夕日に染まった雪景色。
雪の日は、日中でも薄暗い。晴れた朝は、朝日を受けて街が輝いて見える。昨日、雪が降ったと思うと、今日は好天である。しかし、明日はまた天気が崩れるとのことでまことに目まぐるしい。
神無月ふりみふらずみさだめなき時雨ぞ冬の初めなりける 詠み人知らず
「ふりみふらずみ」とは言いえて妙だ。今の言葉にすれば、降ったり止んだりと単純になるが、降ったかたと思えば止んで、止んだかと思えばまた降ってくる。昨日の雪もそうだが、この言葉のように降ったり、止んだりするのが冬の初めの雪である。

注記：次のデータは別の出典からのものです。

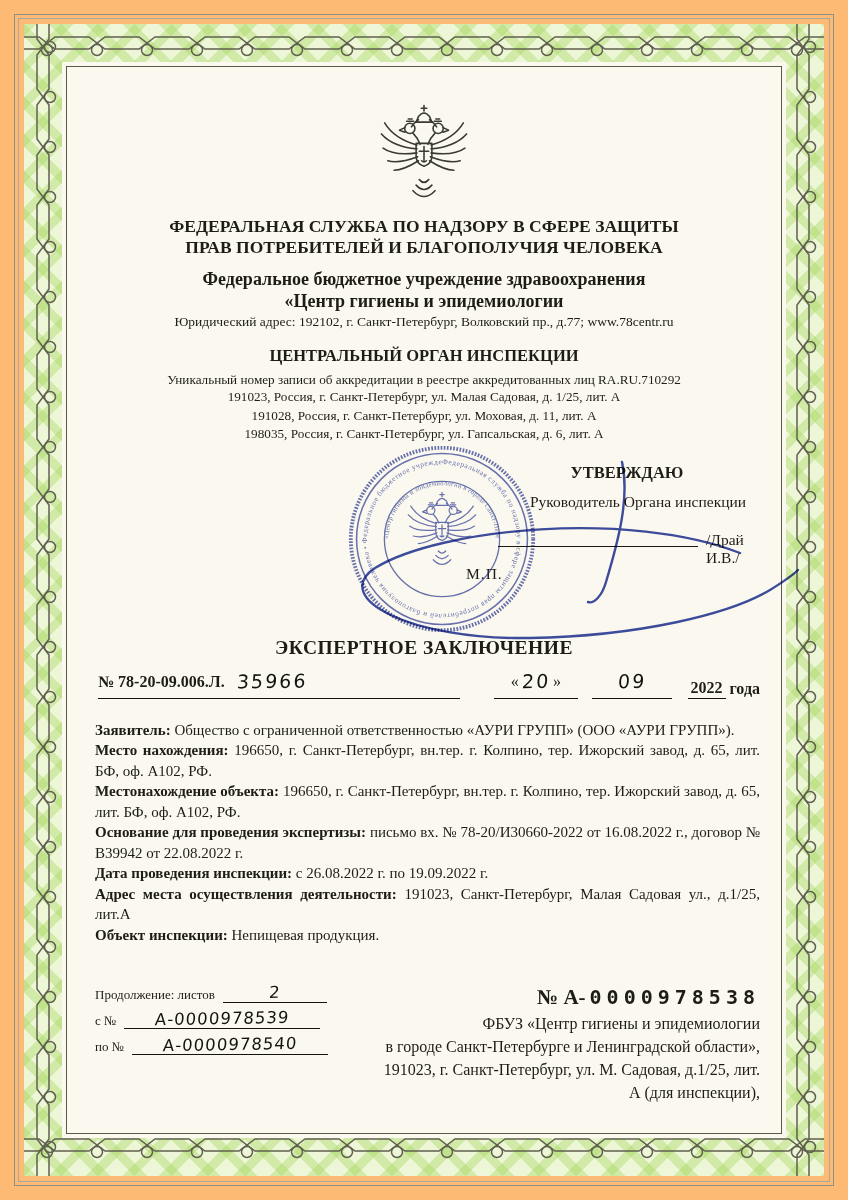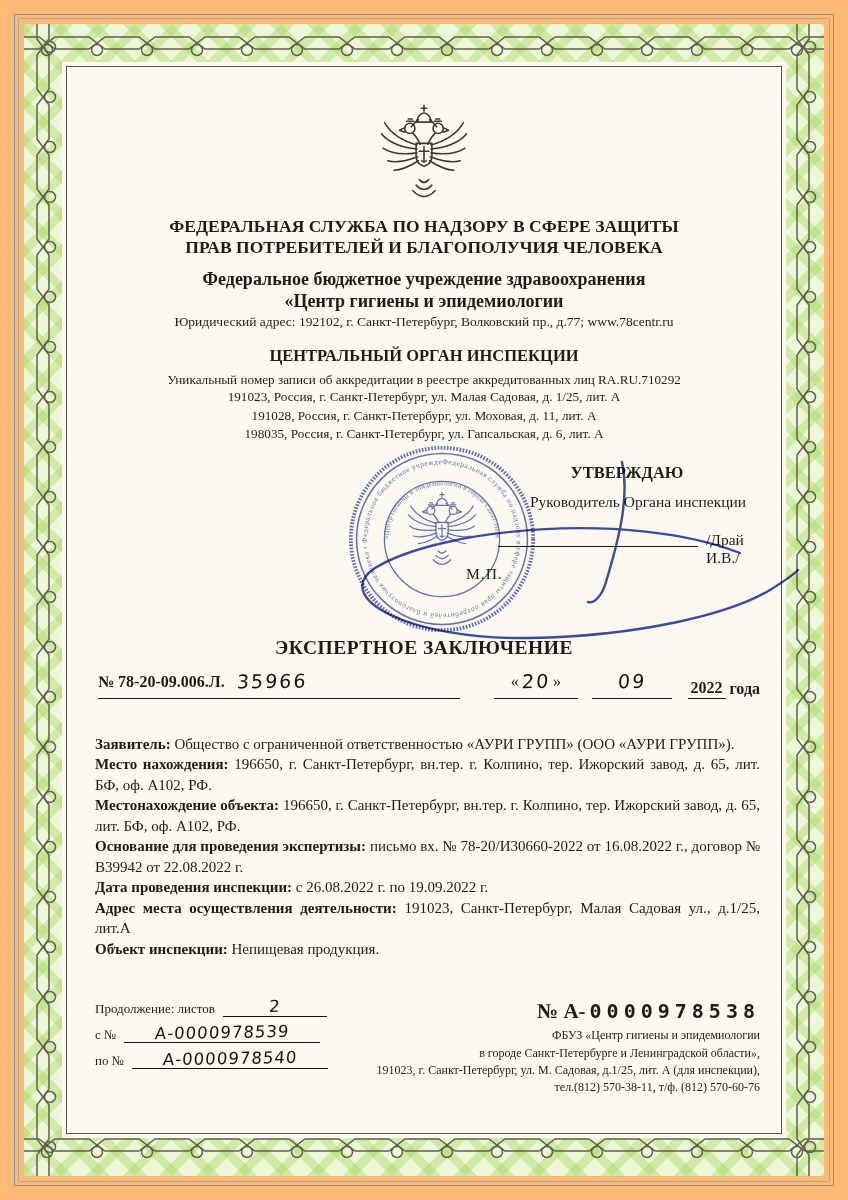--- a/index.html
+++ b/index.html
@@ -54,7 +54,7 @@
   .year-ul{border-bottom:1.7px solid #14130e;font-weight:bold;padding:0 3px 1px;}
   .year-suffix{font-weight:bold;padding:0 0 1px 4px;}
   
-  .body-text{margin:35px 18px 0 25px;}
+  .body-text{margin:21px 18px 0 25px;}
   .body-text p{margin:0;font-size:15px;line-height:20.5px;text-align:justify;}
   
   .footer{display:flex;margin:40px 18px 0 25px;}

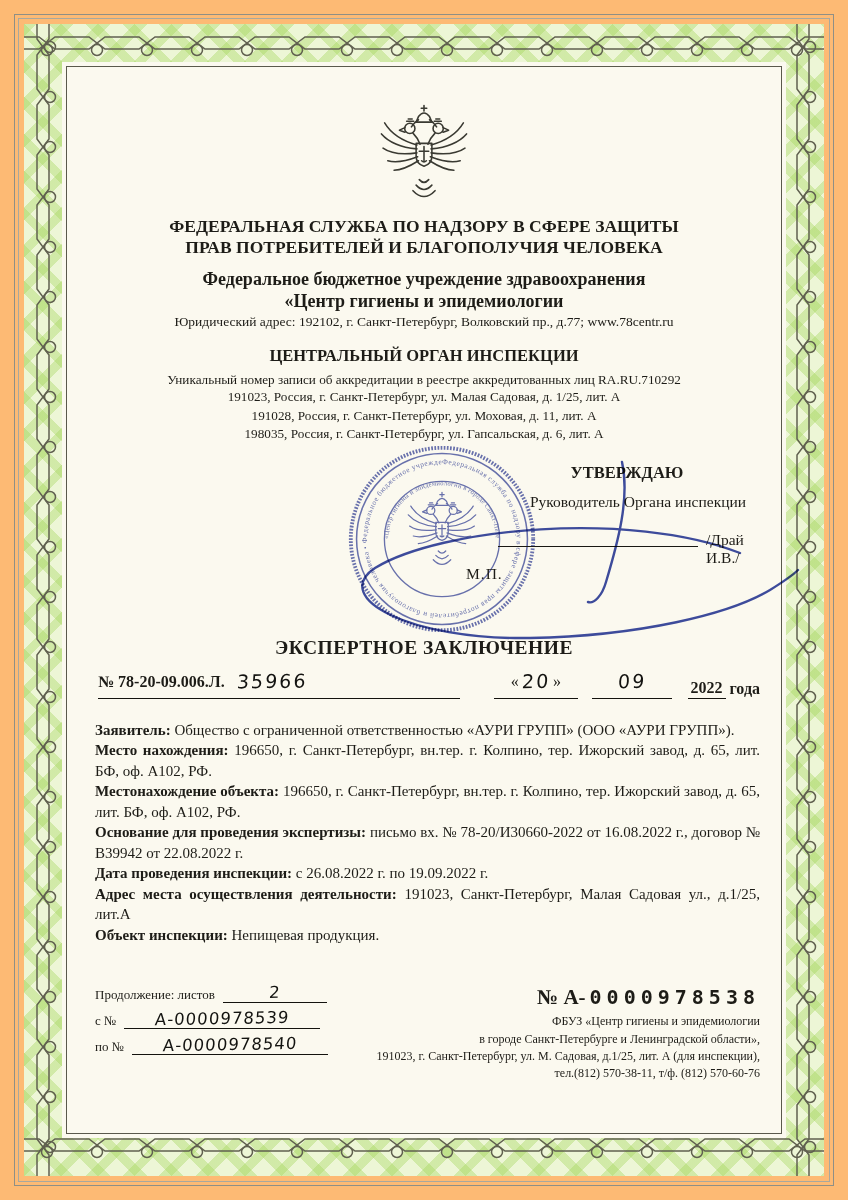--- a/index.html
+++ b/index.html
@@ -68,7 +68,7 @@
   .big-num .pre{font-weight:bold;font-size:21px;}
   .big-num .digits{font-family:"DejaVu Sans Mono",monospace;font-size:20px;font-weight:bold;
                    letter-spacing:5px;margin-left:4px;}
-  .f-org{font-size:12px;line-height:1.42;margin-top:3px;}
+  .f-org{font-size:16px;line-height:1.42;margin-top:3px;}
 </style>
 </head>
 <body>

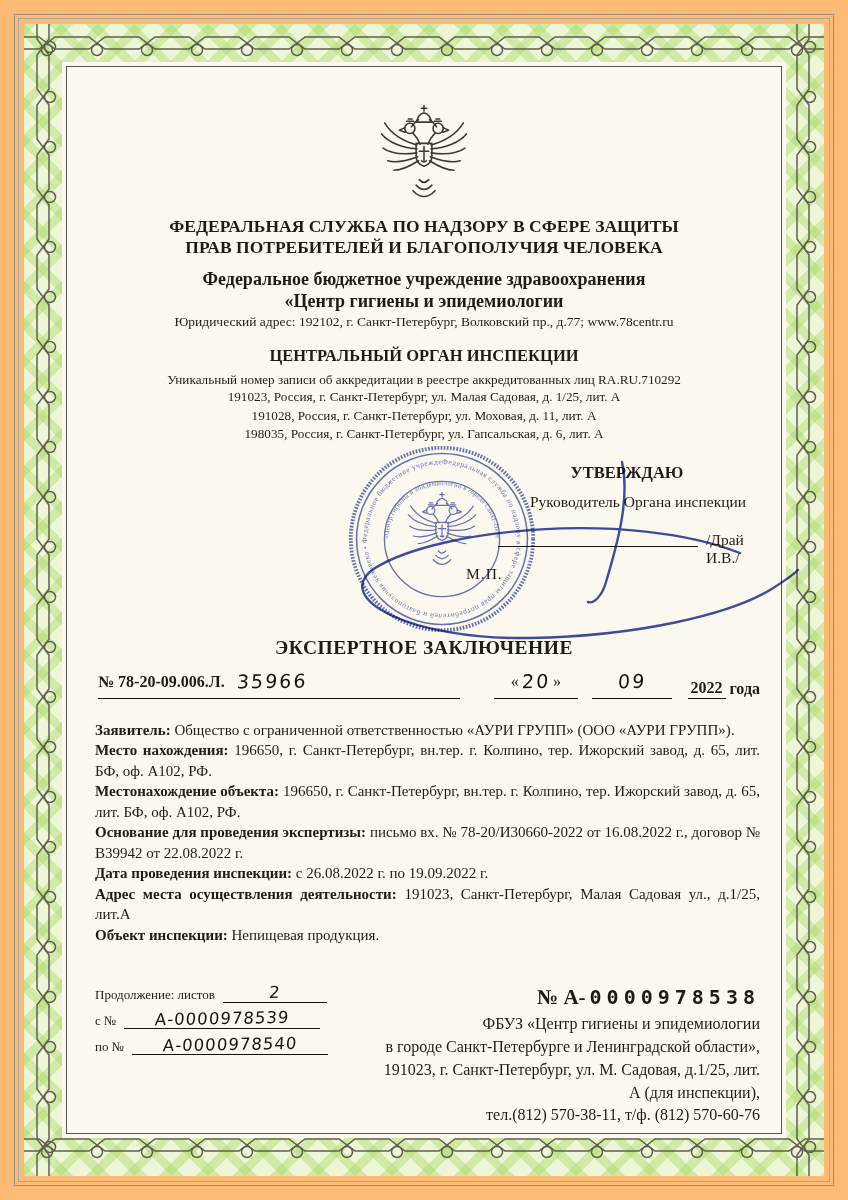--- a/index.html
+++ b/index.html
@@ -235,7 +235,6 @@
           <div>ФБУЗ «Центр гигиены и эпидемиологии</div>
           <div>в городе Санкт-Петербурге и Ленинградской области»,</div>
           <div>191023, г. Санкт-Петербург, ул. М. Садовая, д.1/25, лит. А (для инспекции),</div>
-          <div>тел.(812) 570-38-11, т/ф. (812) 570-60-76</div>
         </div>
       </div>
     </div>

清少納言は『枕草子』で、雪を題材に、自らの漢詩の知識を吹聴している。
「雪のいと高かう降りたるを、例ならず御格子まいりて、炭櫃に火おこして、物語などして
集りさぶらふに「少納言よ、香爐峯の雪いかならん」と仰せらるれば、御格子あげさせ、御
簾を高くあげたれば、笑わせ給ふ。」
白居易の
遣愛寺の鐘は枕を欹てて聴き
香爐峯の雪は簾を撥げて看る
の対句を動作に表わしたのである。また同じ白居易の「冬の夜」の句も、宮中で口ずさまれた対句だ。深山の宿で傾ける盃の酒は、春のようだと詠んでいる。